(Beginning of RAW DATA)

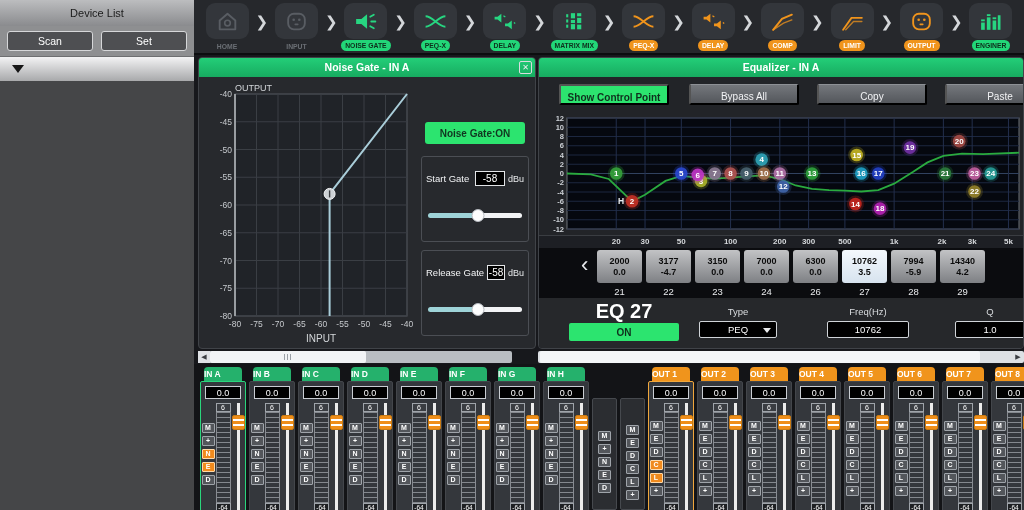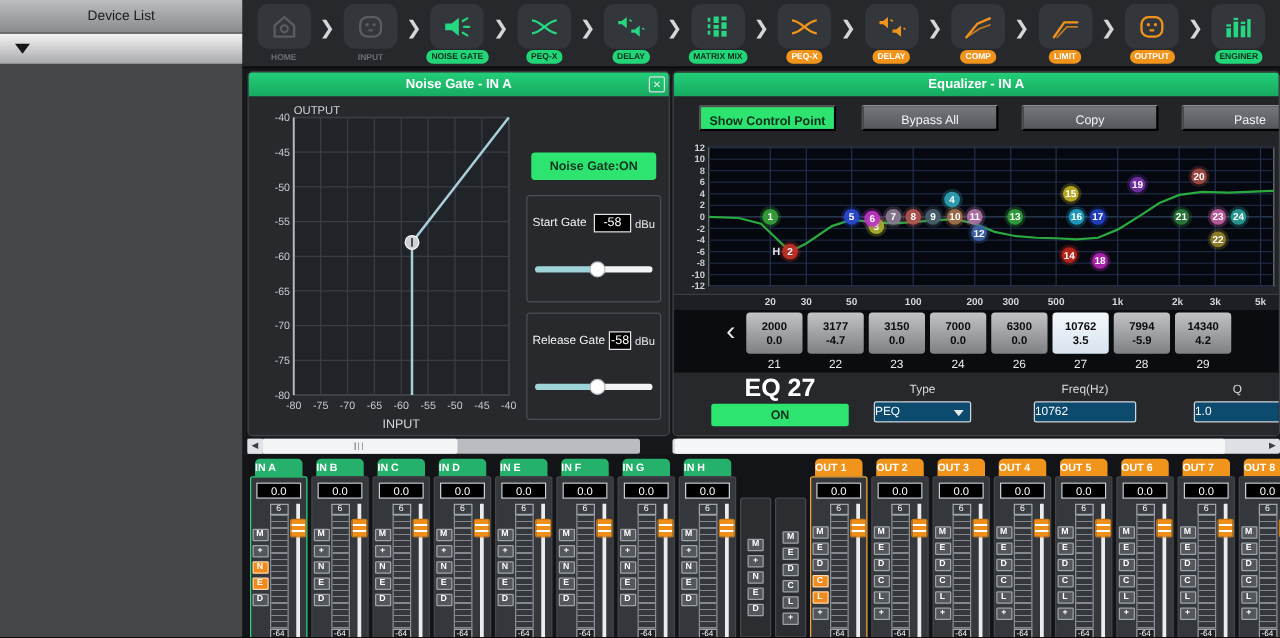--- a/index.html
+++ b/index.html
@@ -134,6 +134,10 @@
 
   <aside class="sidebar">
     <div class="dl-title">Device List</div>
+    <div class="dl-top">
+      <button class="dl-btn">Scan</button>
+      <button class="dl-btn">Set</button>
+    </div>
     <div class="dl-drop">
       <span class="dl-tri"></span>
     </div>

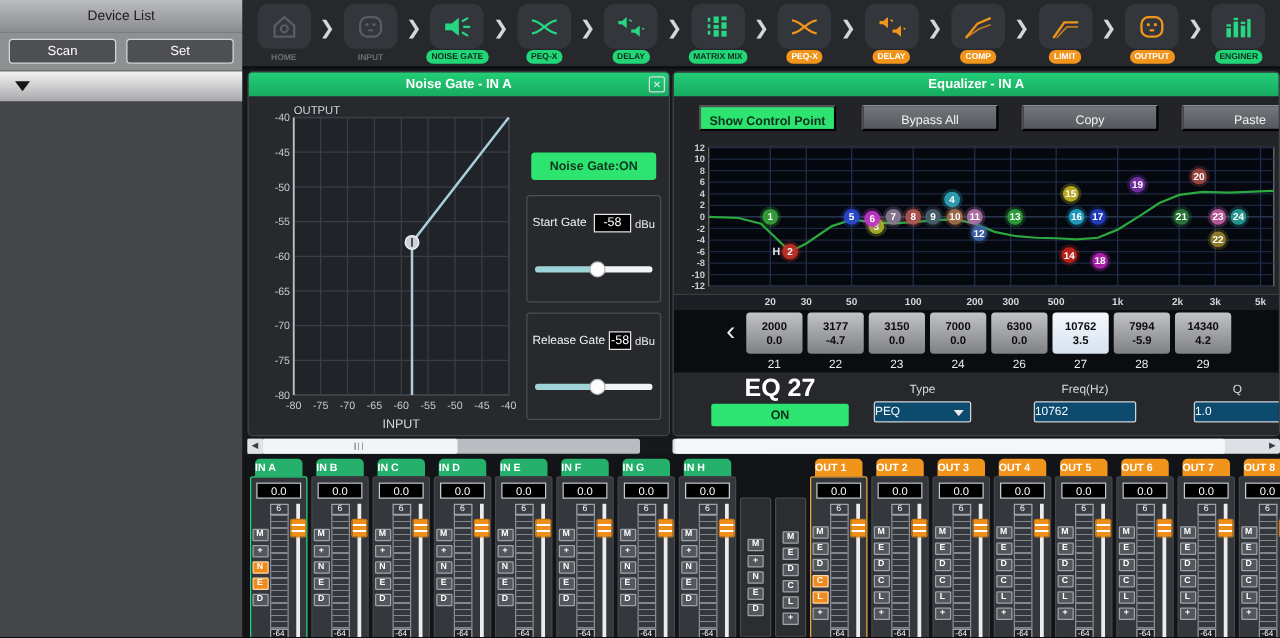--- a/index.html
+++ b/index.html
@@ -79,8 +79,8 @@
   .eq-on{position:absolute;left:30px;top:25px;width:110px;height:18px;background:#2ce46f;border:none;border-radius:2px;
     color:#0f2f1d;font-size:10px;font-weight:bold;cursor:pointer;}
   .fld-lab{position:absolute;top:8px;color:#d9dcdf;font-size:9.5px;text-align:center;}
-  .fld-box{position:absolute;top:23px;height:17px;background:#0c4a6e;border:1px solid #d0d4d8;border-radius:2px;
-    color:#fff;font-size:9.5px;text-align:left;line-height:15px;}
+  .fld-box{position:absolute;top:23px;height:17px;background:#000000;border:1px solid #d0d4d8;border-radius:2px;
+    color:#fff;font-size:9.5px;text-align:center;line-height:15px;}
   .dd-arrow{position:absolute;right:5px;top:6px;width:0;height:0;border-left:4px solid transparent;border-right:4px solid transparent;border-top:5px solid #e8eaec;}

(End of RAW DATA)

- _TASK OBJECTIVE_: A faithful copy of the entries above is needed, one that contains no images.

- _RESULT BELOW_:
--- a/index.html
+++ b/index.html
@@ -134,6 +134,10 @@
 
   <aside class="sidebar">
     <div class="dl-title">Device List</div>
+    <div class="dl-top">
+      <button class="dl-btn">Scan</button>
+      <button class="dl-btn">Set</button>
+    </div>
     <div class="dl-drop">
       <span class="dl-tri"></span>
     </div>

--- a/index.html
+++ b/index.html
@@ -79,8 +79,8 @@
   .eq-on{position:absolute;left:30px;top:25px;width:110px;height:18px;background:#2ce46f;border:none;border-radius:2px;
     color:#0f2f1d;font-size:10px;font-weight:bold;cursor:pointer;}
   .fld-lab{position:absolute;top:8px;color:#d9dcdf;font-size:9.5px;text-align:center;}
-  .fld-box{position:absolute;top:23px;height:17px;background:#0c4a6e;border:1px solid #d0d4d8;border-radius:2px;
-    color:#fff;font-size:9.5px;text-align:left;line-height:15px;}
+  .fld-box{position:absolute;top:23px;height:17px;background:#000000;border:1px solid #d0d4d8;border-radius:2px;
+    color:#fff;font-size:9.5px;text-align:center;line-height:15px;}
   .dd-arrow{position:absolute;right:5px;top:6px;width:0;height:0;border-left:4px solid transparent;border-right:4px solid transparent;border-top:5px solid #e8eaec;}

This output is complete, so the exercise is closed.